Auch auf den welken Zügen des alten Onkels lag etwas wie feiernde Ruhe und schimmerte wider in seinen trüben Augen, die nicht viel mehr sehen konnten, aber, als sie jung waren, geradeso hinausgeblickt hatten auf diese gesegnete Landschaft, diesen friedumhegten Gutshof mit seinen alten, aber gut erhaltenen Gebäuden und Bäumen, deren scharfem Blick damals nichts entging, was sich auf dem grossen Hof ereignete.
Der Alte hatte eine eigne Art. Meist sass er stumm, wie teilnahmlos da, wenn die andern um ihn herum redeten. Dann griff er mit einemmal in das Gespräch ein, und sofort wusste man, dass er alles gehört und wohl verstanden hatte. Nun sprach er seine Ansicht aus, und was er dann meist in kurzen, knappen Worten sagte, hatte alles Hand und Fuss und traf den Nagel auf den Kopf. Besonders Hans unterhielt sich über geistige Dinge mit niemand so gern wie mit dem Alten, und es war schwer zu entscheiden, wer von beiden mehr gab oder empfing.

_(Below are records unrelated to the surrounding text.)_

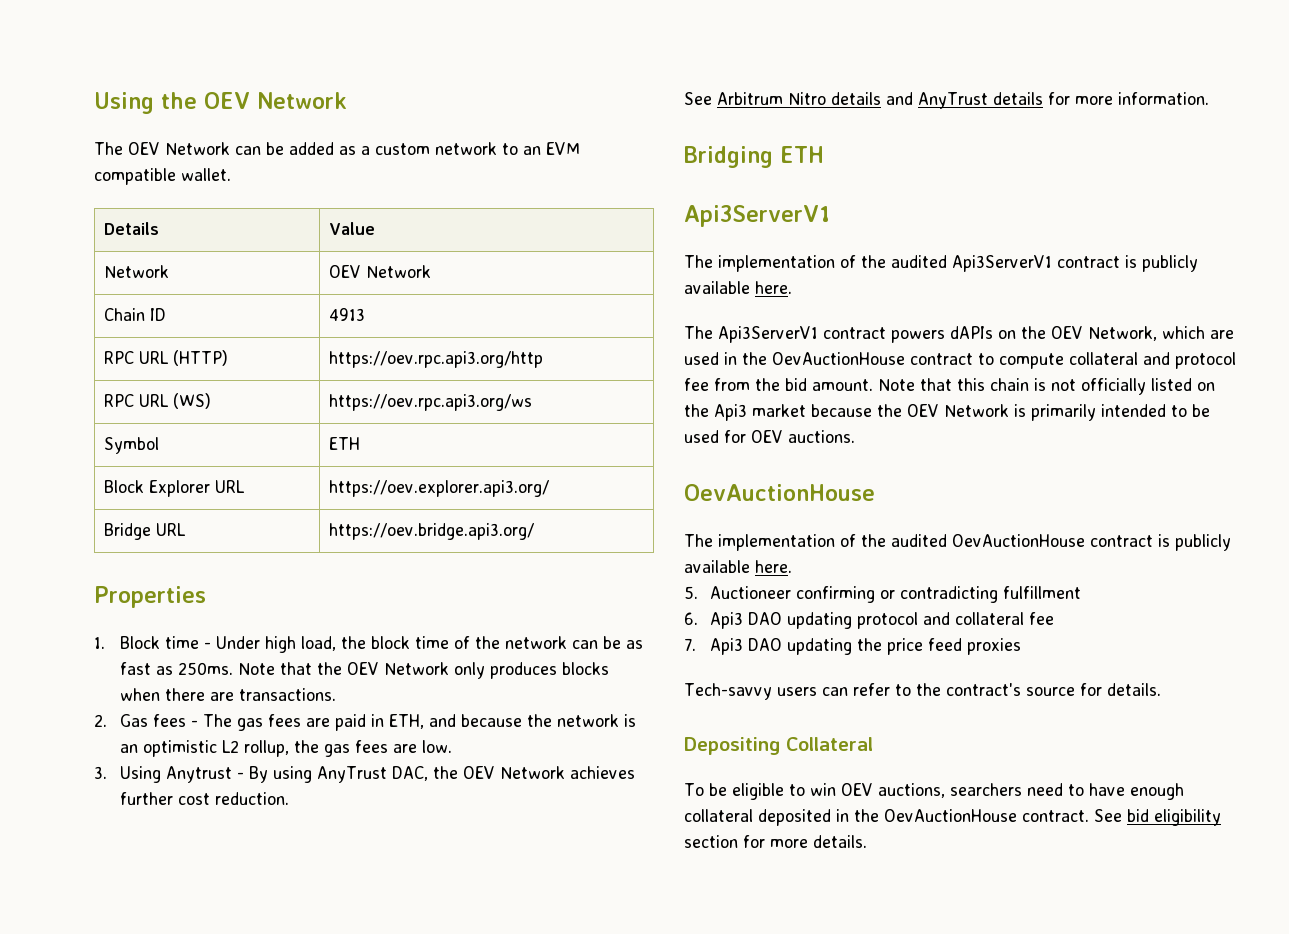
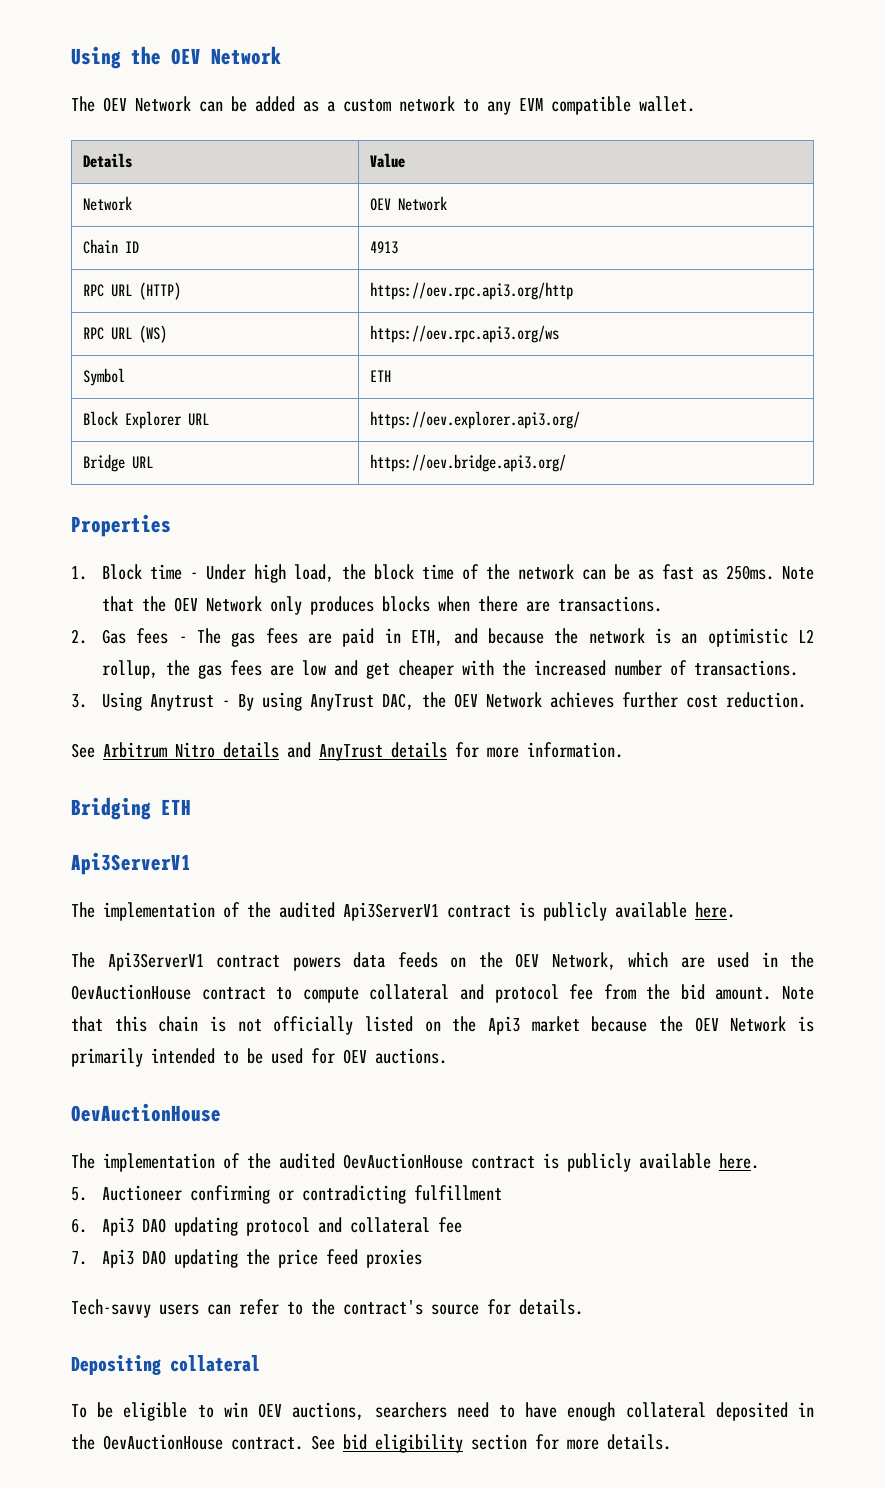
- The OEV Network can be added as a custom network to an EVM compatible wallet.
+ The OEV Network can be added as a custom network to any EVM compatible wallet.
- 2. Gas fees - The gas fees are paid in ETH, and because the network is an optimistic L2 rollup, the gas fees are low.
+ 2. Gas fees - The gas fees are paid in ETH, and because the network is an optimistic L2 rollup, the gas fees are low and get cheaper with the increased number of transactions.
- The Api3ServerV1 contract powers dAPIs on the OEV Network, which are used in the OevAuctionHouse contract to compute collateral and protocol fee from the bid amount.
+ The Api3ServerV1 contract powers data feeds on the OEV Network, which are used in the OevAuctionHouse contract to compute collateral and protocol fee from the bid amount.
- Depositing Collateral
+ Depositing collateral

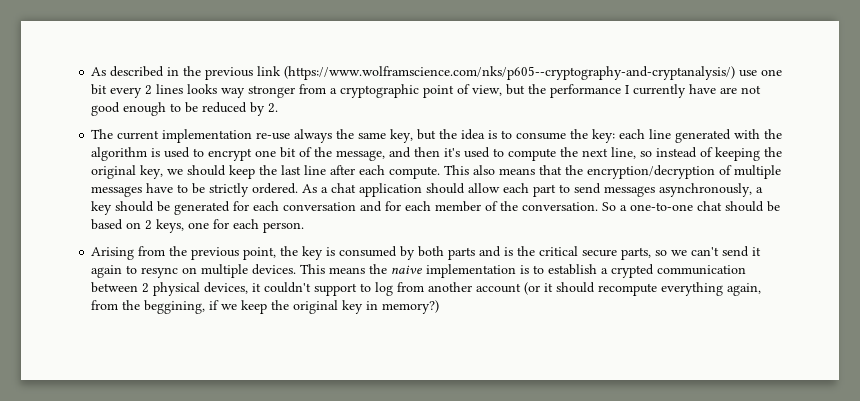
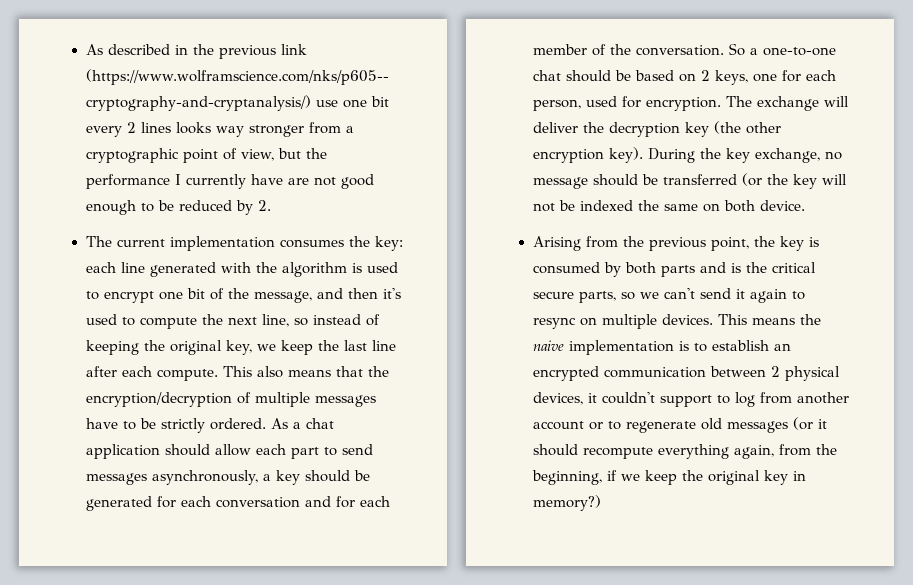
- The current implementation re-use always the same key, but the idea is to consume the key: each line generated with the algorithm is used to encrypt one bit of the message, and then it's used to compute the next line, so instead of keeping the original key, we should keep the last line after each compute.
+ The current implementation consumes the key: each line generated with the algorithm is used to encrypt one bit of the message, and then it's used to compute the next line, so instead of keeping the original key, we keep the last line after each compute.
- So a one-to-one chat should be based on 2 keys, one for each person.
+ So a one-to-one chat should be based on 2 keys, one for each person, used for encryption. The exchange will deliver the decryption key (the other encryption key). During the key exchange, no message should be transferred (or the key will not be indexed the same on both device.
- This means the naive implementation is to establish a crypted communication between 2 physical devices, it couldn't support to log from another account (or it should recompute everything again, from the beggining, if we keep the original key in memory?)
+ This means the naive implementation is to establish an encrypted communication between 2 physical devices, it couldn't support to log from another account or to regenerate old messages (or it should recompute everything again, from the beginning, if we keep the original key in memory?)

Lange konnte der alte Herr den Aufenthalt im Freien nicht vertragen. Obwohl er im Wintermantel sass, fröstelte ihn bald; dann ging man ins Haus. Da hatte Fräulein Hutemach inzwischen das Abendbrot bereitet. Sie war aus Litauen gebürtig; von ihrer frühesten Jugend an in die Welt und in die verschiedensten Stellungen verschlagen, hatte sie sich eine umfassende Bildung, viel Geschick und Takt im Umgang mit den Menschen und eine gute Dosis persönlichen Mutes angeeignet, der sie nie verliess. Als der Bruder des Bärwalder, der alte Geheimrat in Berlin, für jenen eine Gesellschafterin suchte, konnte ihm das Glück keine geeignetere zuführen als diese.